A multicamera system for gesture tracking with three dimensional hand pose estimation

Evan Clark

Note: imported from RIT’s Digital Media Library running on DSpace to RIT Scholar Works. Physical copy available through RIT's The Wallace Library at: TA1634 .C52 2006


The goal of any visual tracking system is to successfully detect then follow an object of interest through a sequence of images. The difficulty of tracking an object depends on the dynamics, the motion and the characteristics of the object as well as on the environment. For example, tracking an articulated, self-occluding object such as a signing hand has proven to be a very difficult problem. The focus of this work is on tracking and pose estimation with applications to hand gesture interpretation. An approach that attempts to integrate the simplicity of a region tracker with single hand 3D pose estimation methods is presented. Additionally, this work delves into the pose estimation problem.
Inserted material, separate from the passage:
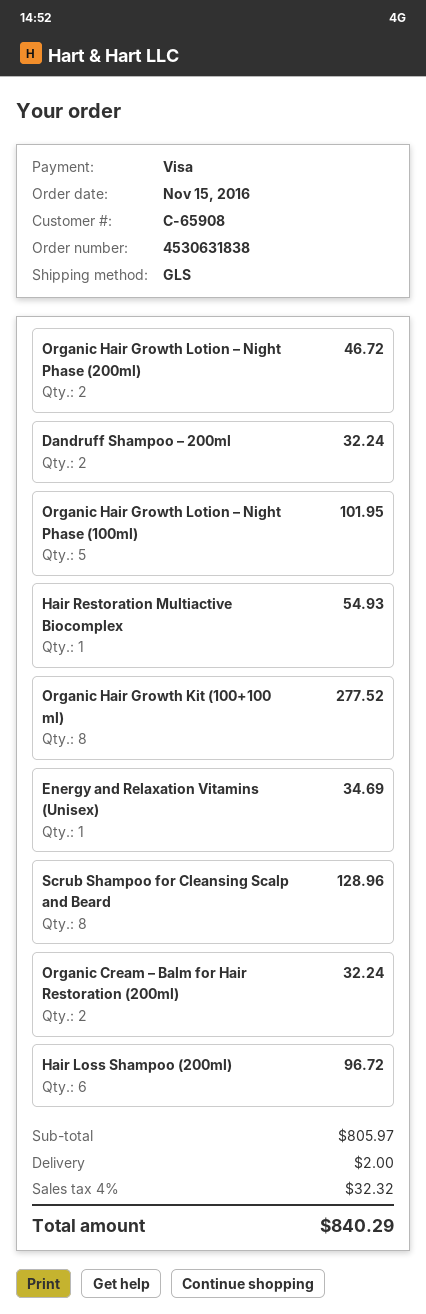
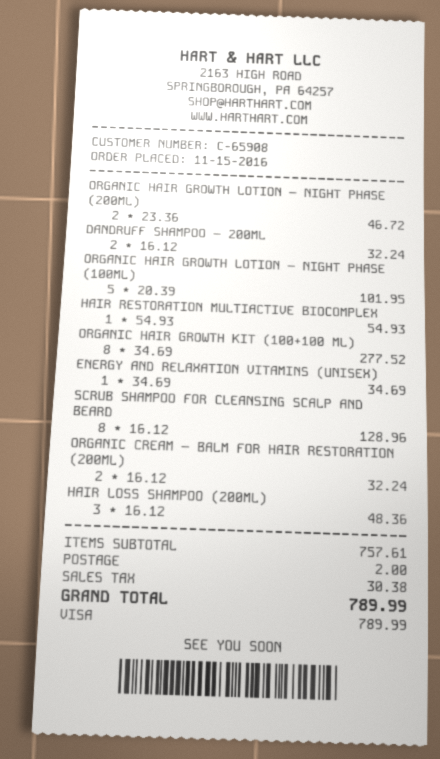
Hair Loss Shampoo (200ml): 6 for 96.72 -> 3 for 48.36
subtotal: 805.97 -> 757.61
tax: 32.32 -> 30.38
total: 840.29 -> 789.99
This is accomplished by both analyzing hand templates composed of their morphological skeleton, and addressing the skeleton’s inherent instability. Ligature points along the skeleton are flagged in order to determine their effect on skeletal instabilities. Tested on real data, the analysis finds the flagging of ligature points to proportionally increase the match strength of high similarity image-template pairs by about 6%. The effectiveness of this approach is further demonstrated in a real-time multicamera hand tracking system that tracks hand gestures through three-dimensional space as well as estimate the three-dimensional pose of the hand.